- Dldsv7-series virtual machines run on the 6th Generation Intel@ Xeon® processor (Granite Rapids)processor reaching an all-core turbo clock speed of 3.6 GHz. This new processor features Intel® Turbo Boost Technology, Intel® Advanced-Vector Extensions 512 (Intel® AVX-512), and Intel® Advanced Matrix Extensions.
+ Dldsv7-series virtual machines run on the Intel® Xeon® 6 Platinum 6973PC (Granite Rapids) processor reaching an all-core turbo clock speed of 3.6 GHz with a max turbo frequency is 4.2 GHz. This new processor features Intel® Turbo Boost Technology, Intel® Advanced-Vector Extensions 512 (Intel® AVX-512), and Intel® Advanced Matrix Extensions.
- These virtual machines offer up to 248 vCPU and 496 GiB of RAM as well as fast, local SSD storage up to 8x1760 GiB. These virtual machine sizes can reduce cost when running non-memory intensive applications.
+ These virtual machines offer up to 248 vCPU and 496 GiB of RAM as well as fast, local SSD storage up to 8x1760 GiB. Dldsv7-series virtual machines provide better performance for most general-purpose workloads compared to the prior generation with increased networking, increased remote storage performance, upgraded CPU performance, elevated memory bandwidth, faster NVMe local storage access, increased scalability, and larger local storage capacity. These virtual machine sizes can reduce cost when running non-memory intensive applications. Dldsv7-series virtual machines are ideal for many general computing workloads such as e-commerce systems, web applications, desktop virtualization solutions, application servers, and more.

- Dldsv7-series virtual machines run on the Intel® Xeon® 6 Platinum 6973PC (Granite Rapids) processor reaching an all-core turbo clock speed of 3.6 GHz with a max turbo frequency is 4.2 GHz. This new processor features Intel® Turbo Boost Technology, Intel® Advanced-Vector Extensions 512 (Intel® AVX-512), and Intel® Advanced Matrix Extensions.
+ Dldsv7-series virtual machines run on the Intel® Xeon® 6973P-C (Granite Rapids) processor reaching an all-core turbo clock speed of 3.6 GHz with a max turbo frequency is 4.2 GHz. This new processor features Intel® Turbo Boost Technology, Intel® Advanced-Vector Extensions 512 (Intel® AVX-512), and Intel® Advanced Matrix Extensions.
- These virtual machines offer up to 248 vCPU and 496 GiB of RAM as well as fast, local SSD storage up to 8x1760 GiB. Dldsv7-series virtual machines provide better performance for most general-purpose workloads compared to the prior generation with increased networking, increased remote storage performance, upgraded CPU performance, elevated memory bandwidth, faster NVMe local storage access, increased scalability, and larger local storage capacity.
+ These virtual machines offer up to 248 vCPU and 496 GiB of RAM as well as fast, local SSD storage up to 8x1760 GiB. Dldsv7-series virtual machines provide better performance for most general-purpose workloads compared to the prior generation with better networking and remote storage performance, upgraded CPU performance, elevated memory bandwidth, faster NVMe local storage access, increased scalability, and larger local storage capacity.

——

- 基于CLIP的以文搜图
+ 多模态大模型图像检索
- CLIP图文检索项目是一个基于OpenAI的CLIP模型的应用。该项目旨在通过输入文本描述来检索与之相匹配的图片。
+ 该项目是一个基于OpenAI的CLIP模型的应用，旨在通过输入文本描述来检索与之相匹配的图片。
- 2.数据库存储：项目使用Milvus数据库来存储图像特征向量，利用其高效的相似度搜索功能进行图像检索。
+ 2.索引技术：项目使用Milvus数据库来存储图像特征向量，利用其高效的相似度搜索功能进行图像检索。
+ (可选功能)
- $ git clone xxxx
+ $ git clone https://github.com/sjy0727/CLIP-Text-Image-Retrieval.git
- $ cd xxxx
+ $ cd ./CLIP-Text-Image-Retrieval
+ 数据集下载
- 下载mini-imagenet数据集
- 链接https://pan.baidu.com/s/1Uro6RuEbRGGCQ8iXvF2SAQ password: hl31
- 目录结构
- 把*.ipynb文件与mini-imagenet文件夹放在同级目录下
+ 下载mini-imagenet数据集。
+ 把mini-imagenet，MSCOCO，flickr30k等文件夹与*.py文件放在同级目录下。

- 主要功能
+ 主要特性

——

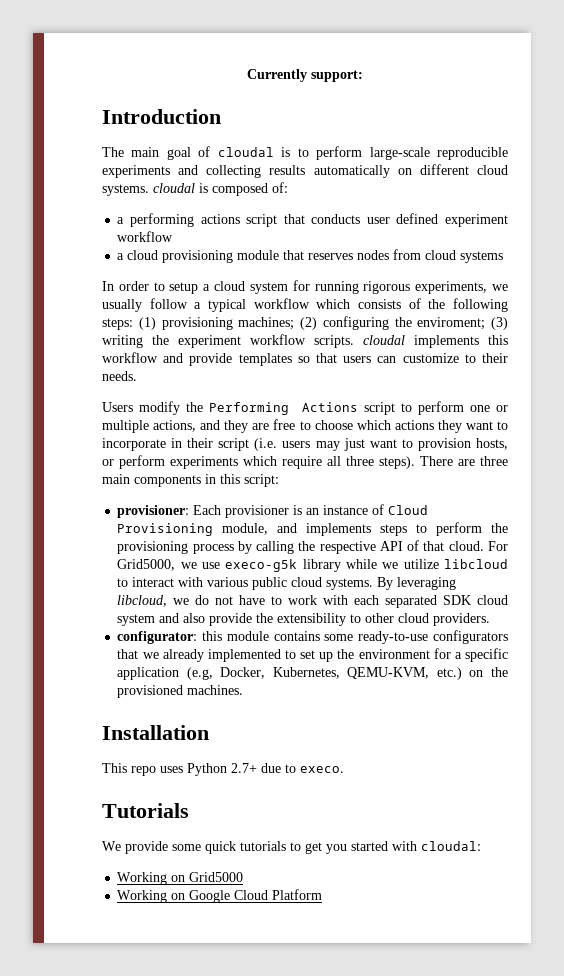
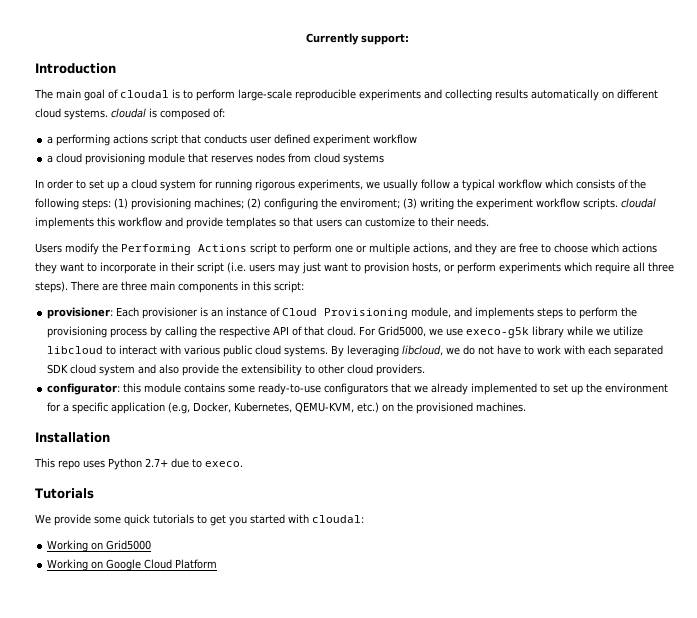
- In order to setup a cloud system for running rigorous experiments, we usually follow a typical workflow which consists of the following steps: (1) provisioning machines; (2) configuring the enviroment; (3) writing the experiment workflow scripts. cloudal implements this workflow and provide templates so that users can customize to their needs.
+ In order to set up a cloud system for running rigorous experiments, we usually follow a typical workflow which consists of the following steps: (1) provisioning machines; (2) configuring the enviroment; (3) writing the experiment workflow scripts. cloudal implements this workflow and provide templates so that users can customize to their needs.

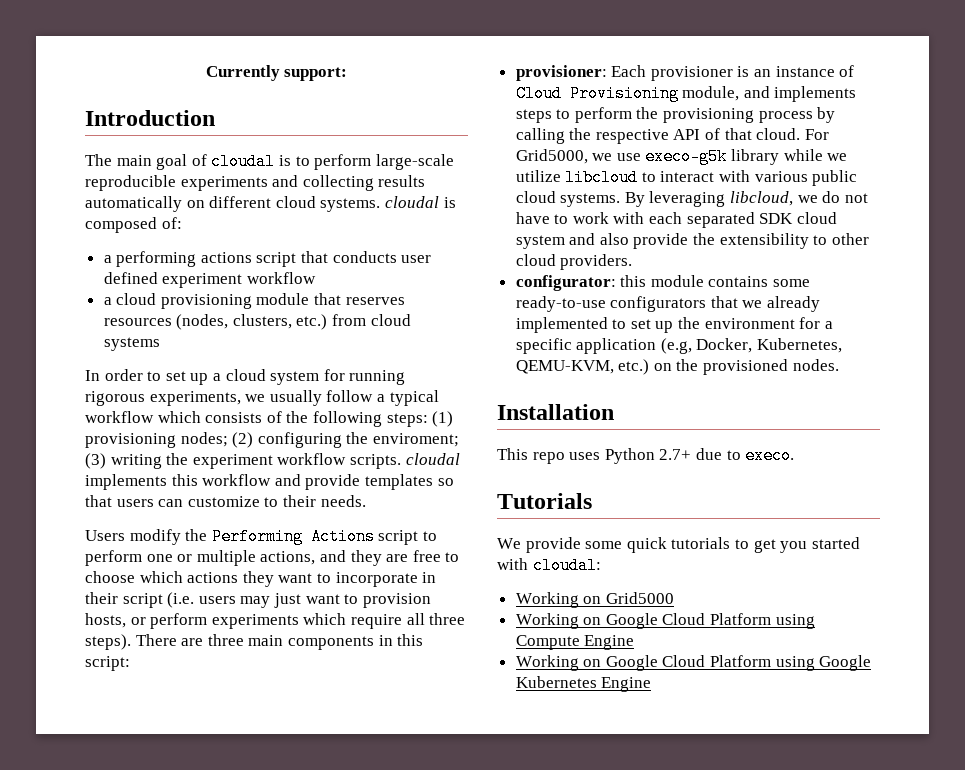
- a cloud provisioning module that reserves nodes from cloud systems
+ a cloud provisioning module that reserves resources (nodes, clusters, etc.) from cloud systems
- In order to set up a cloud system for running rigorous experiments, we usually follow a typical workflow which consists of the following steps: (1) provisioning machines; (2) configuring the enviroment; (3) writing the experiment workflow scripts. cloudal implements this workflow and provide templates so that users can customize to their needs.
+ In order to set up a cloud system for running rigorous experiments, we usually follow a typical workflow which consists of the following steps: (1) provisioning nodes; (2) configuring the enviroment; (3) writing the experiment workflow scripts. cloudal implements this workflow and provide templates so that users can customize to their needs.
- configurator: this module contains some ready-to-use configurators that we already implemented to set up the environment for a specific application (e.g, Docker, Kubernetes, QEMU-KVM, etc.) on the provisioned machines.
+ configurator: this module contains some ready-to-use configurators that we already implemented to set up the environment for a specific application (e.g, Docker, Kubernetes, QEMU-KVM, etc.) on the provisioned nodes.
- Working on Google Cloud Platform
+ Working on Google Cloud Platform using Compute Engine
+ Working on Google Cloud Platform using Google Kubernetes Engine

——

**What to work on**
Working from the material above, retype exactly the lines from the one with "- In order to set up" through the one with "(1) provisioning nodes;", both included, and only those lines.

**Solution for this exercise**
- In order to set up a cloud system for running rigorous experiments, we usually follow a typical workflow which consists of the following steps: (1) provisioning machines; (2) configuring the enviroment; (3) writing the experiment workflow scripts. cloudal implements this workflow and provide templates so that users can customize to their needs.
+ In order to set up a cloud system for running rigorous experiments, we usually follow a typical workflow which consists of the following steps: (1) provisioning nodes; (2) configuring the enviroment; (3) writing the experiment workflow scripts. cloudal implements this workflow and provide templates so that users can customize to their needs.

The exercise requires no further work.